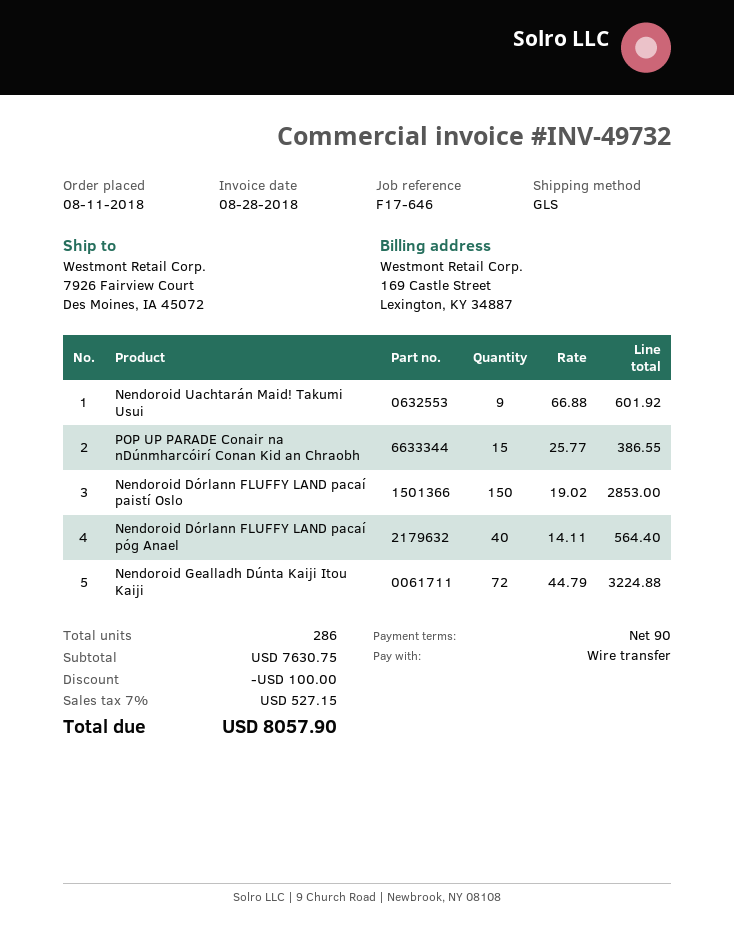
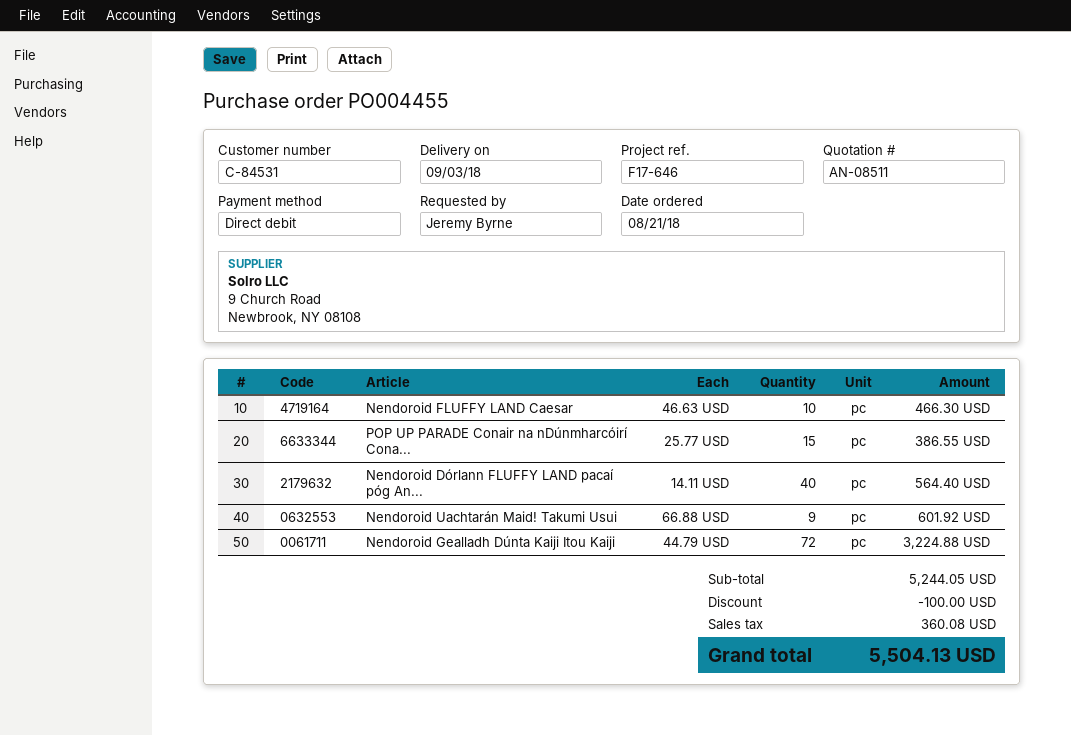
order date: 2018-08-11 -> 2018-08-21
payment method: bank transfer -> direct debit
Nendoroid Dórlann FLUFFY LAND pacaí paistí Oslo: 150 x 19.02 = 2853.00 -> none
Nendoroid FLUFFY LAND Caesar: none -> 10 x 46.63 = 466.30
subtotal: 7630.75 -> 5244.05
tax: 527.15 -> 360.08
total: 8057.90 -> 5504.13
################
Would you quote, exactly and only, the lines from the one containing "subtotal: 7630.75 -> 5244.05" to the end of the entries?

subtotal: 7630.75 -> 5244.05
tax: 527.15 -> 360.08
total: 8057.90 -> 5504.13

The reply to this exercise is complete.